(Listed entries)
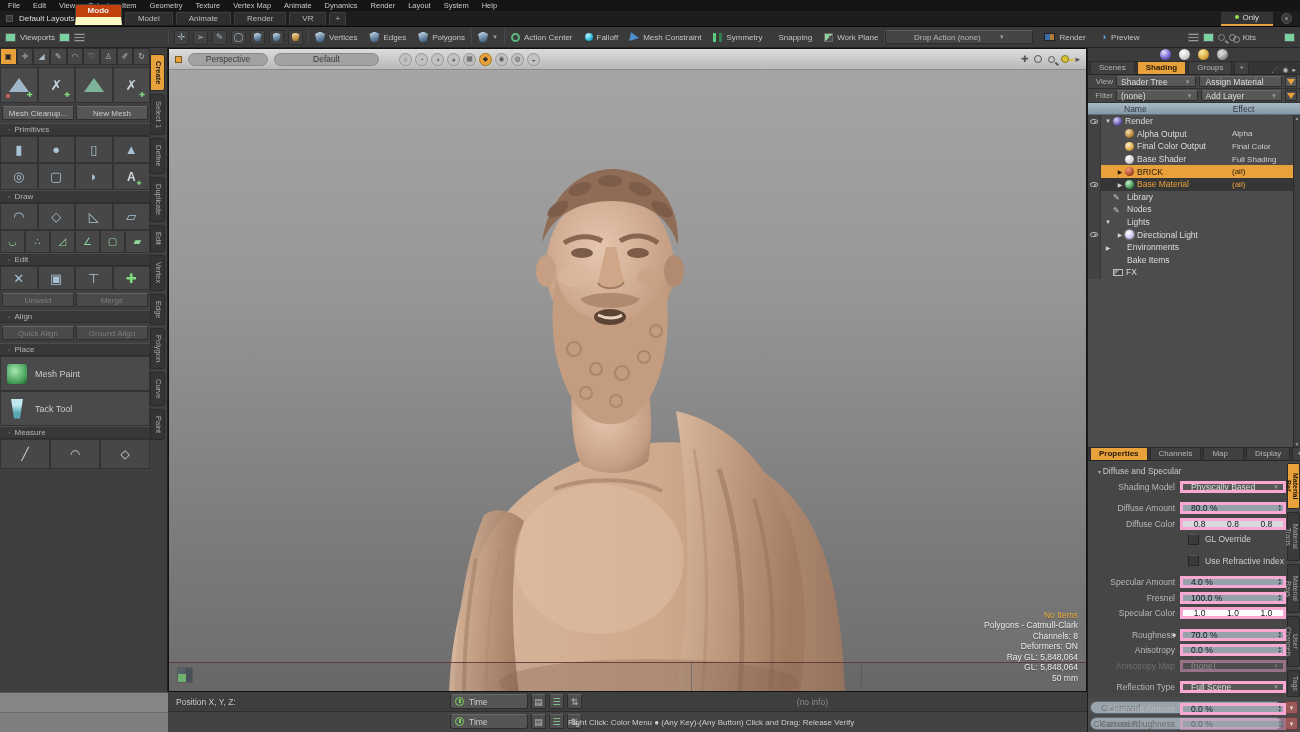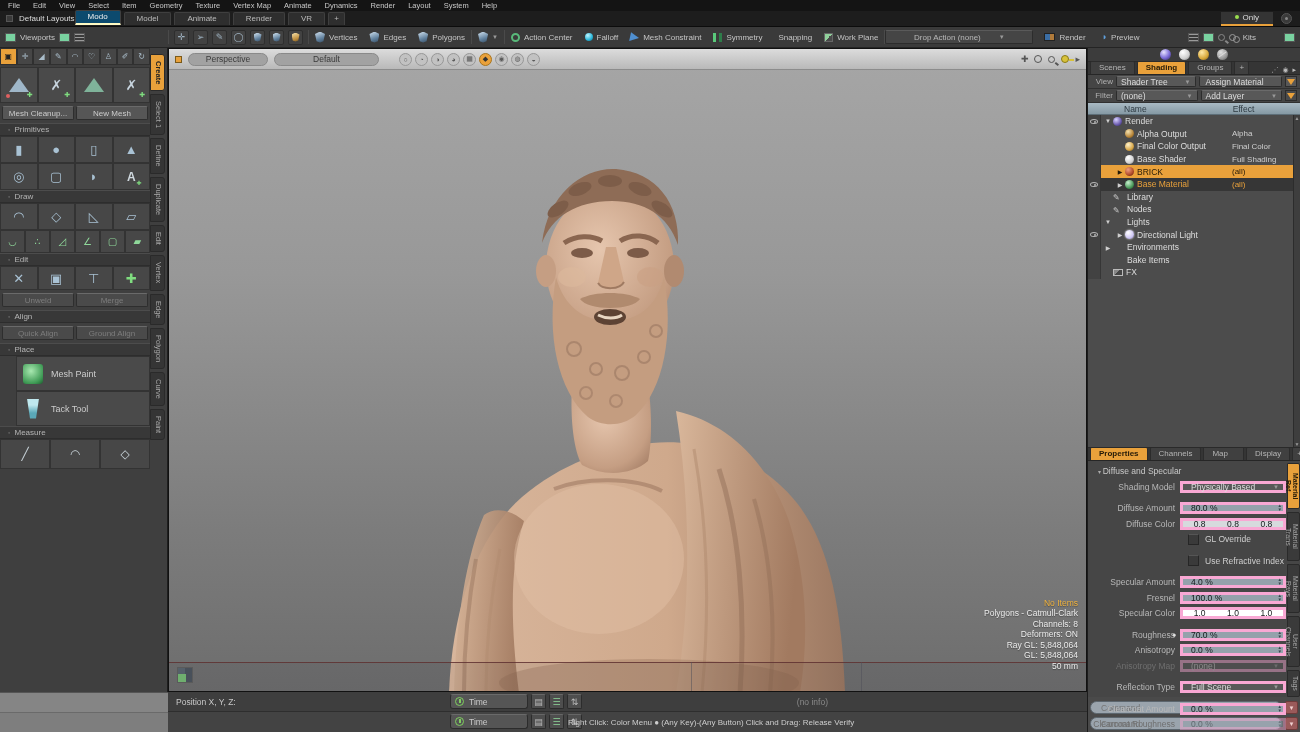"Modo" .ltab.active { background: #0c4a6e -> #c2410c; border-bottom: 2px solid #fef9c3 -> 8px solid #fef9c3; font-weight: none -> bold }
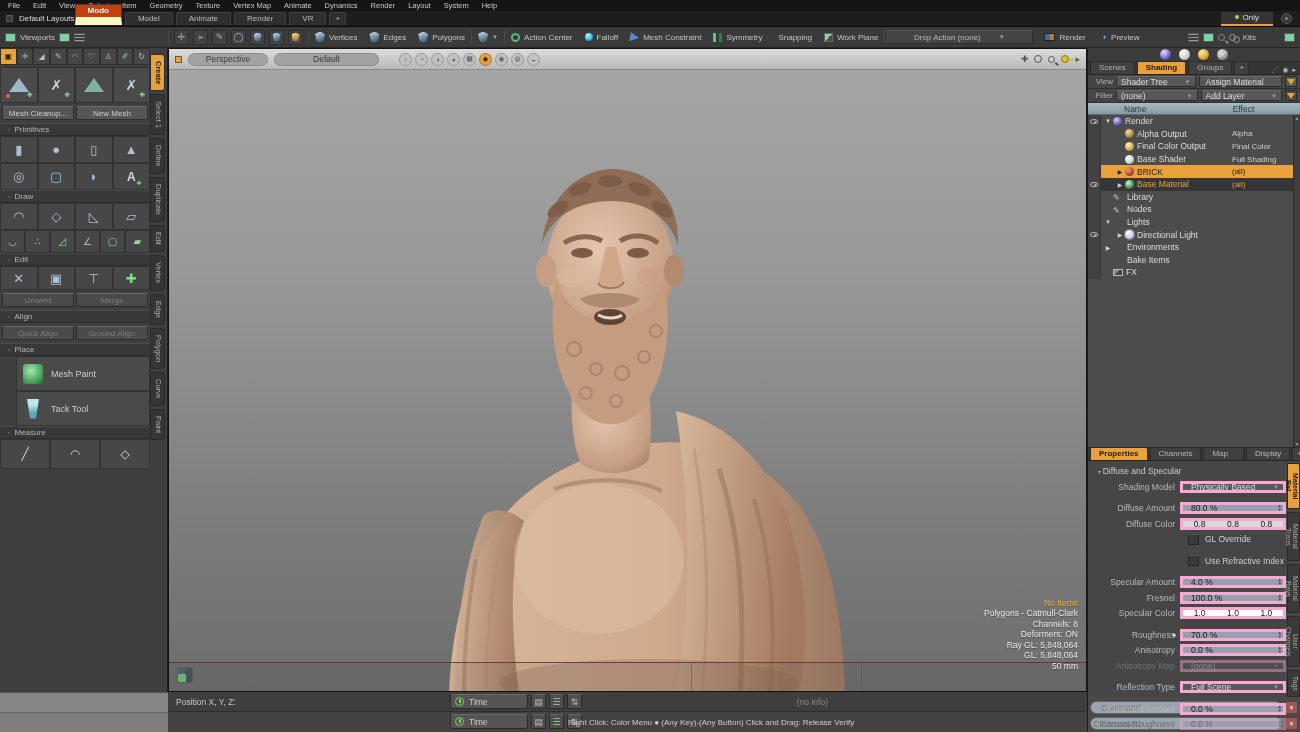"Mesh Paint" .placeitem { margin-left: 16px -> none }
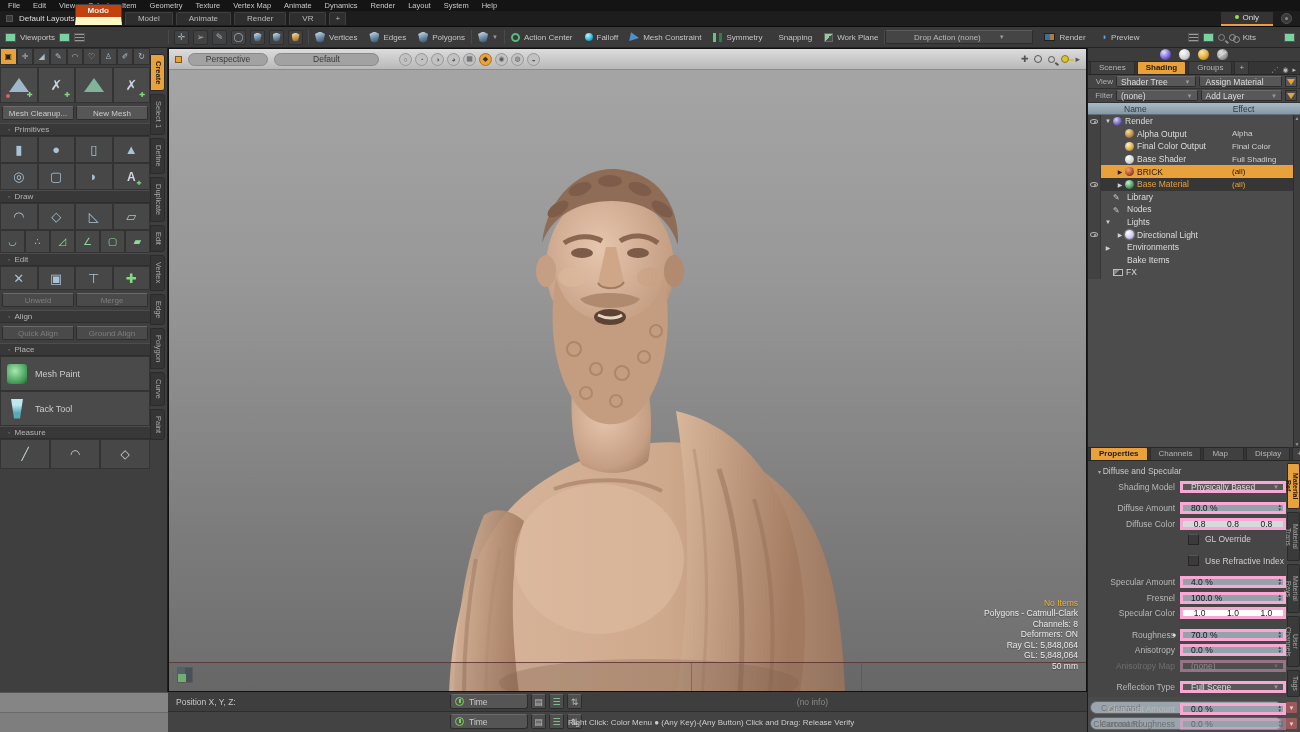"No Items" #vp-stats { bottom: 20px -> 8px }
(End Listed entries)
(Listed entries)
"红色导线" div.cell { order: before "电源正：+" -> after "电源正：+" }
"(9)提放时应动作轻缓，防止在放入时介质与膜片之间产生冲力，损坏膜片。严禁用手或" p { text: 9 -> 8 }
(End Listed entries)
Activity.
Everything from the line above that contains "background: #0c4a6e ->" down to the line that contains "bottom: 20px ->" must be reproduced exactly, both ends included. Omit the pictures.

Exercise response.
"Modo" .ltab.active { background: #0c4a6e -> #c2410c; border-bottom: 2px solid #fef9c3 -> 8px solid #fef9c3; font-weight: none -> bold }
"Mesh Paint" .placeitem { margin-left: 16px -> none }
"No Items" #vp-stats { bottom: 20px -> 8px }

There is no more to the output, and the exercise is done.